In total, 2089 children with known outcomes were included in the study (99 deaths, 4.7% mortality). All three scoring systems yielded good discrimination (AUCs, 95% confidence interval (CI): LODS, 0.90, 0.88 to 0.91; SICK, 0.85, 0.83 to 0.86; PEDIA, 0.90, 0.88 to 0.91). Using the Youden index to identify the best cut-offs, LODS had the highest positive likelihood ratio (+LR, 95% CI: LODS, 6.5, 5.6 to 7.6; SICK, 4.4, 3.9 to 5.0; PEDIA, 4.4, 3.9 to 5.0), whereas PEDIA had the lowest negative likelihood ratio (-LR, 95% CI: LODS, 0.21, 0.1 to 0.3; SICK, 0.22, 0.1 to 0.3; PEDIA, 0.16, 0.1 to 0.3), LODS and PEDIA were well calibrated (P = 0.79 and P = 0.21 respectively), and had higher AUCs than SICK in discriminating between survivors and non-survivors in malaria (AUCs, 95% CI: LODS, 0.92, 0.90 to 0.93; SICK, 0.86, 0.84 to 0.87; PEDIA, 0.92, 0.90 to 0.93), but comparable AUCs in NMFI (AUCs, 95% CI: LODS, 0.86, 0.83 to 0.89; SICK, 0.82, 0.79 to 0.86; PEDIA, 0.87, 0.83 to 0.893). The majority of deaths in the study occurred early (n = 85, 85.9%) where LODS and PEDIA had good discrimination.

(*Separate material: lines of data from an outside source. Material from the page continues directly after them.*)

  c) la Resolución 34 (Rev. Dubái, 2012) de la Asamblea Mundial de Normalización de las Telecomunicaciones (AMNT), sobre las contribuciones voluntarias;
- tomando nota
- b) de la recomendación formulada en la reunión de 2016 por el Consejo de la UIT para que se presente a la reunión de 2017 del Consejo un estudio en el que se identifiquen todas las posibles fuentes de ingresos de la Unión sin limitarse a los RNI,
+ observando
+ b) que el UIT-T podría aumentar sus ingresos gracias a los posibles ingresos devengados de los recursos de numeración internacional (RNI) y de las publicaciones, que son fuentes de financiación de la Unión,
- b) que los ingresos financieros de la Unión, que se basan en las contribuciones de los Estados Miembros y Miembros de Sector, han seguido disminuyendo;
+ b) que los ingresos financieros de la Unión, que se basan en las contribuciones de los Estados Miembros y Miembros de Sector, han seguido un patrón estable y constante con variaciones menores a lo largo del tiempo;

All three scoring systems predicted outcome, but LODS holds the most promise as a clinical prognostic score based on its simplicity to compute, requirement for no equipment, and good discrimination.
开发简单的临床工具以识别有死亡风险的儿童,将有助于迅速且合理地实施挽救生命的措施,从而降低全球儿童死亡率。
在一项针对乌干达发热儿童的前瞻性观察研究中,我们评估了三种临床评分系统预测住院死亡率的能力。我们计算了兰巴雷内器官功能障碍评分(LODS)、儿童致死性炎症体征(SICK)以及非洲儿科早期死亡指数(PEDIA)。通过比较受试者工作特征曲线下面积(AUC)来评估模型的辨别力,并使用霍斯默 - 莱梅肖拟合优度检验评估校准情况。在疟疾与非疟疾发热性疾病(NMFI)以及早期(≤48小时)与晚期(>48小时)死亡情况中进行了亚组分析。
该研究共纳入2089名已知结局的儿童(99例死亡,死亡率4.7%)。所有三种评分系统都具有良好的辨别力(AUC,95%置信区间(CI):LODS为0.90,0.88至0.91;SICK为0.85,0.83至0.86;PEDIA为0.90,0.88至0.91)。使用约登指数确定最佳临界值时,LODS具有最高的阳性似然比(+LR,95%CI:LODS为6.5,5.6至7.6;SICK为4.4,3.9至5.0;PEDIA为4.4,3.9至5.0),而PEDIA具有最低的阴性似然比(-LR,95%CI:LODS为0.21,0.1至0.3;SICK为0.22,0.1至0.3;PEDIA为0.16,0.1至0.3),LODS和PEDIA校准良好(分别为P = 0.79和P = 0.21),并且在区分疟疾患者的存活者和非存活者方面,LODS和PEDIA的AUC高于SICK(AUC,95%CI:LODS为0.92,0.90至0.93;SICK为0.86,0.84至0.87;PEDIA为0.92,0.90至0.93),但在NMFI中AUC相当(AUC,95%CI:LODS为0.86,0.83至0.89;SICK为0.82,0.79至0.86;PEDIA为0.87,0.83至0.893)。研究中的大多数死亡发生在早期(n = 85,85.9%),此时LODS和PEDIA具有良好的辨别力。
所有三种评分系统都能预测结局,但基于其计算简单、无需设备且辨别力良好,LODS作为临床预后评分最具前景。